Over the past two decades, Manchester has seen extreme price increases within the property market, and it’s not the only northern city to see such an impressive increase.
With the want for affordable housing, it isn’t a secret that house prices have soared all over the UK. However, it is Manchester that has seen the top of these price increases.
In 2002, Manchester house prices were ranging modestly at around £48,845. Throughout the years, these price increases have slowly crept upwards until the pandemic in 2019, which saw a boom in the housing market that still hasn’t stopped, boosting house prices in the North West city to an impressive £210,647, a staggering 331.26% growth over the 20-year gap.
It is usual for investors and buyers to comment on the expensive nature of property investing in London. However, this line of thinking may need to stop, as many Northern cities have overtaken the Southern Capital by a large percentage, which sits around 200.04%.
Cities such as Liverpool have gained an increase of 233.94%. This percentage, when combined with the recent regeneration developments and investment ventures, will see no sign of stopping down within the next couple of years.
These percentage increases benefit investors since these cities are now producing some of the healthiest yields in the country in the recent years.
Interestingly, this is backed up by a buy-to-let barometer released by Fleet Mortgages which detailed that the north of England as a whole is the leading region in terms of rental yields. The barometer highlighted the cities of Manchester, Liverpool and Sheffield as having the best performance amid this surge in tenant demand.
This is great news for investors looking for new property investments.
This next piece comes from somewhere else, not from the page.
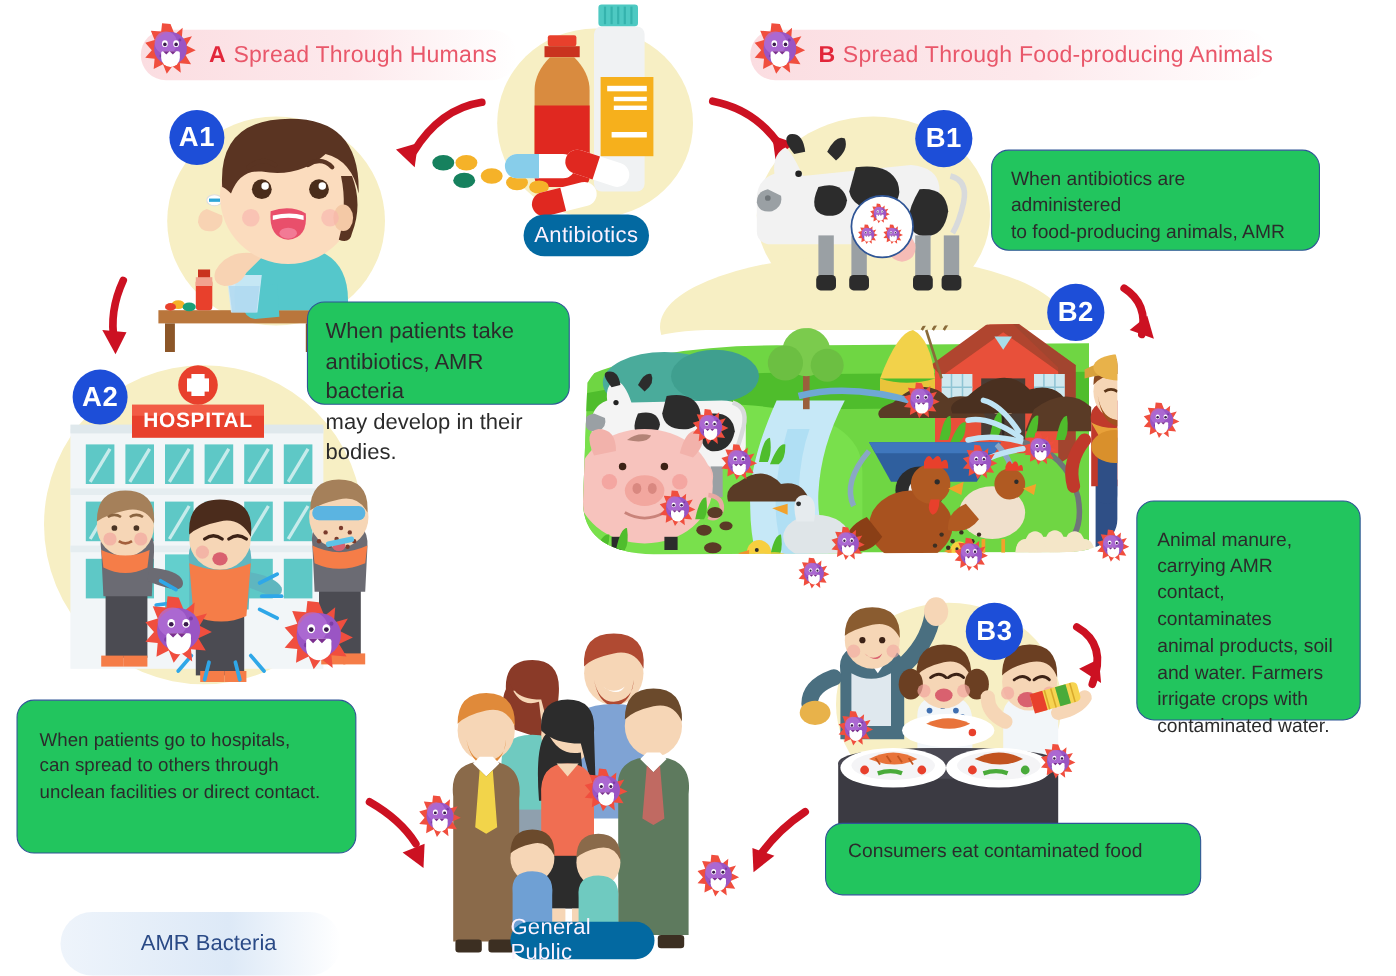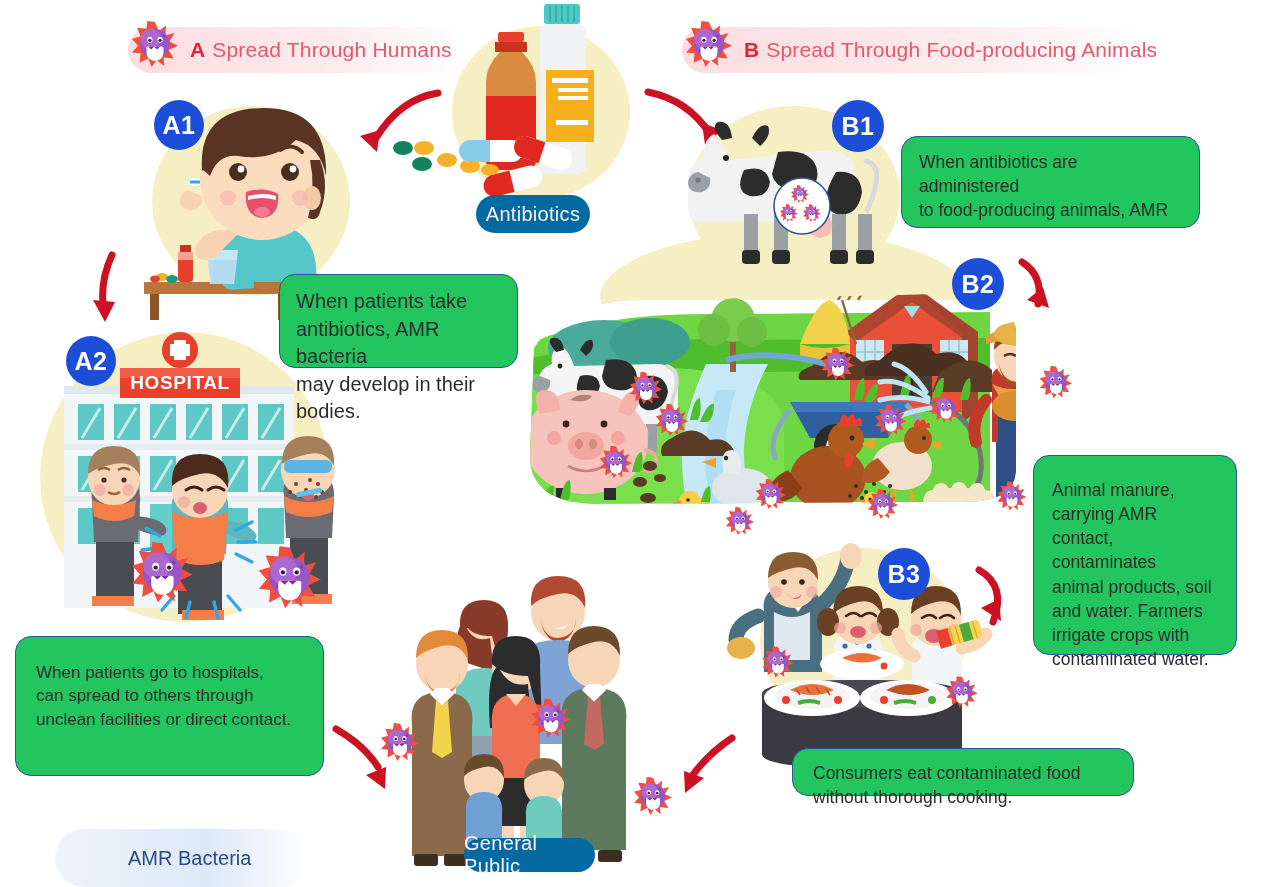"Consumers eat contaminated food" div.callout { height: 48px -> 66px; left: 792px -> 750px }
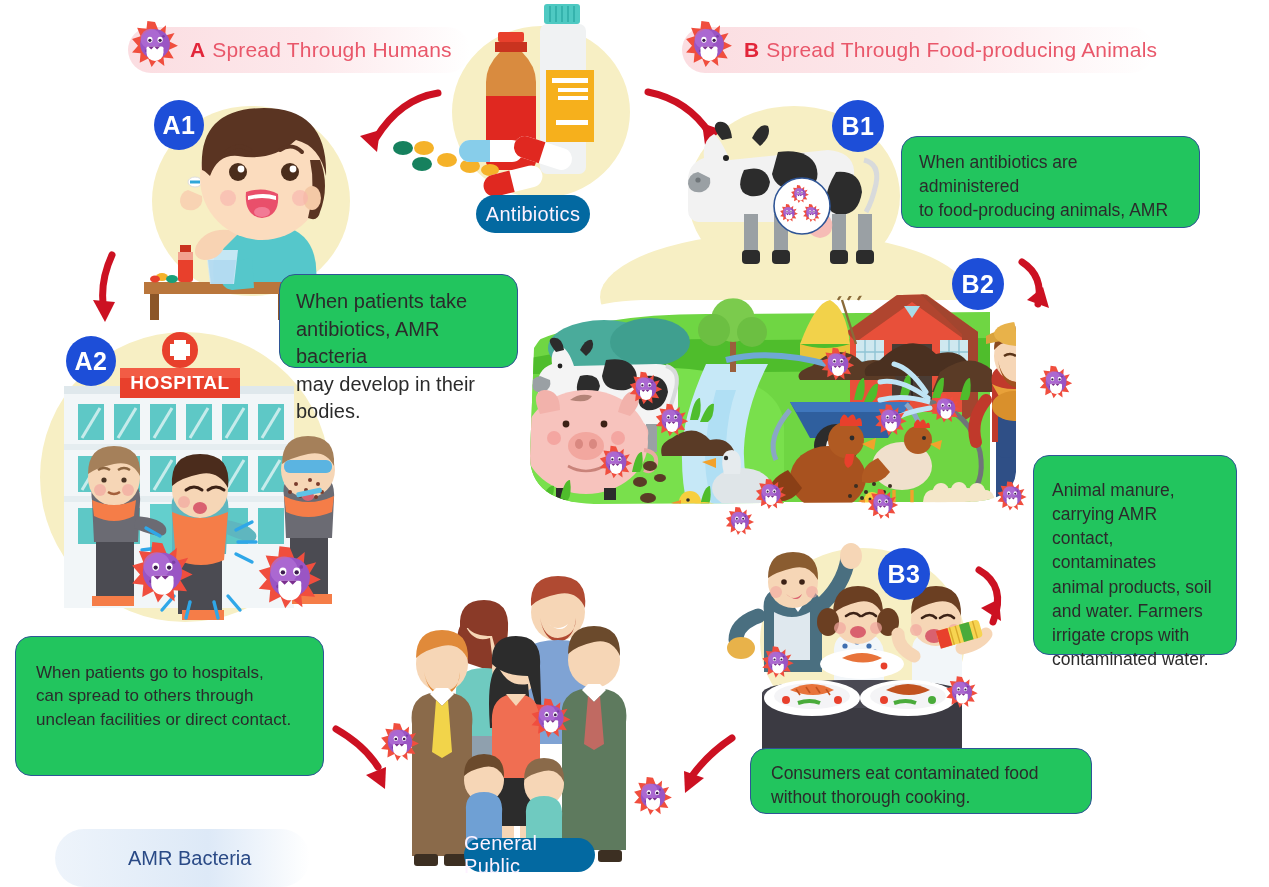"without thorough cooking." span { html: <span>without thorough cooking.</span> -> none }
As previously stated, cities such as Liverpool are marching forwards, gaining better investments, and providing more opportunities for residence and those who live within commuting distance to the city.
Recently, Liverpool has described their plans in tackling decarbonisation and their hopes in creating 18,000 new jobs, alongside their main regeneration projects such as Liverpool Waters, which aims to completely reconstruct the waterfront.
Overall, buying property during a time of regeneration and percentage growth allows the investor to purchase property at lower prices, which in return will provide a higher yield as prices naturally increase along with the region’s growth.